Didi yang kebingungan, ikut bangkit dan lari membuntuti.
* * *
“Panda, idung elo ada nyium bau-bauan kaga?” tanya Koala. Tangannya bergerak pelan meletakkan gelas es kelapa muda ke atas meja. Hidungnya tampak naik turun kaya hidung onta lagi nyium ketek.
Panda meletakkan cangkir kopi hitam cap Jenggot Kambing miliknya, lalu hidungnya ikutan naik turun.
“Sniff sniff… Hm… Emang sih, dari tadi emang idung gue kaya nyium sesuatu. Kaya ada bau-bauan dari luar…” balas Panda sambil terus membaui, “Hm… seperti wangi bunga…”
“Sniff… iya, enak yah wanginya…”
“Iya… sniff sniff…”
Mereka berdua kembali membaui dengan perasaan riang.
Pak Sohab, sang penjaga kantin, datang dan meletakkan nasi goreng pesanan mereka sambil geleng-geleng kepala, “Neng, ini bau septic tank dari WC sebelah yang lagi bocor…”
“HOOEK!!!” Panda dan Koala kecele, langsung nggak napsu lagi buat makan.
Tapi sesaat kemudian, mereka kembali melihat 2 bayangan mencurigakan di balik tembok. Panda sadar kalau bayangan itu sudah mengikuti mereka sejak beberapa saat lalu. Betul-betul tingkah yang mencurigakan. Koala mengedipkan satu mata, memberi tanda untuk menyergap bayangan misterius itu. Panda mengangguk setuju.

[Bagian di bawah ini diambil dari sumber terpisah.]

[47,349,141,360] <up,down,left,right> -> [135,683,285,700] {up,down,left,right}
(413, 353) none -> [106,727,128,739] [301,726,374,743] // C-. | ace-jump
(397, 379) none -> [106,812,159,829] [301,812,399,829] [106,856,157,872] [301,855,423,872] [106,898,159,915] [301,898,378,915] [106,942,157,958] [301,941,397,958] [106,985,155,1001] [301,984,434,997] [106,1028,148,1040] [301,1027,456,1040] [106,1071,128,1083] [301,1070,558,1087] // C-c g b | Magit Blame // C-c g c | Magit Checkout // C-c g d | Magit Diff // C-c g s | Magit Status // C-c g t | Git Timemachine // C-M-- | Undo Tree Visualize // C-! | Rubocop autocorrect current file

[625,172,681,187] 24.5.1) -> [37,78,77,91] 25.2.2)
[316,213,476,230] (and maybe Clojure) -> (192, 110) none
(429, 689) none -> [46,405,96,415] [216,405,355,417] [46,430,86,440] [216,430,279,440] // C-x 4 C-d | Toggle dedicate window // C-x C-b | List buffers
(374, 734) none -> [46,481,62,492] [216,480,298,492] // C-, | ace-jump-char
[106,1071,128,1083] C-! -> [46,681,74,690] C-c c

Koala mengambil tempat di sisi kiri pintu masuk kantin, Panda merapat ke jendela.
Koala berbisik, “Gue itung sampai 7, terus kita seruduk barengan!”
Panda merespon, “Ngitung sampai 7? Kebanyakan, dodol…”
“Emang maunya ngitung sampai berapa?” balas Koala sambil mengerenyit. Saat seperti ini sangat tidak pas untuk membahas masalah hitungan.
“Hitung sampai 6!” perintah Panda dengan mantab.
Panda dan Koala mulai bergerak menuju ke sasaran. Bayangan di balik tembok terlihat ikut bergerak, lalu berhenti, dan sesaat bayangan itu tampak ragu.
Tidak menyia-nyiakan kesempatan, Panda langsung melompati jendela kantin…
“CIAAAT!!!”
GEDEBUM!
Panda terjatuh karena kakinya nyangkut di kusen jendela!
Koala tidak kalah sigap. Ia melompat lewat daun pintu…
“HIIIAAAT!!!”
Namun na’as, kakinya mendarat di keset…
“HIAAAAAAaaaaaAAAAaaaaaAAA…” teriaknya sambil ngesot pakai satu kaki. Tapi hebatnya ia tidak terjatuh!
“HEI KAMPRET!!! SIAPA KALIAN!!! DARI GENG MANA?!” teriak Koala setelah berhasil berdiri dengan tegap lagi. Panda yang benjol, bangkit dan ikut berdiri di samping Koala.
Luphi dan Didi tertangkap basah.
“AH… ANU… ANU… A… ANU…” Didi kehabisan kata-kata. Tampang seram kedua cewek macho di hadapannya telah meruntuhkan seluruh iman dan keberanian Didi. Ia lalu mengeluarkan jurus terakhir untuk menyelamatkan diri, “TEMAN GUE INI MAU NGASIH SURAT CINTA KE KALIAN BERDUA!!!”
“HEEH?!” Luphi melotot kaget, tapi Didi sudah kabur duluan, meninggalkannya sendirian.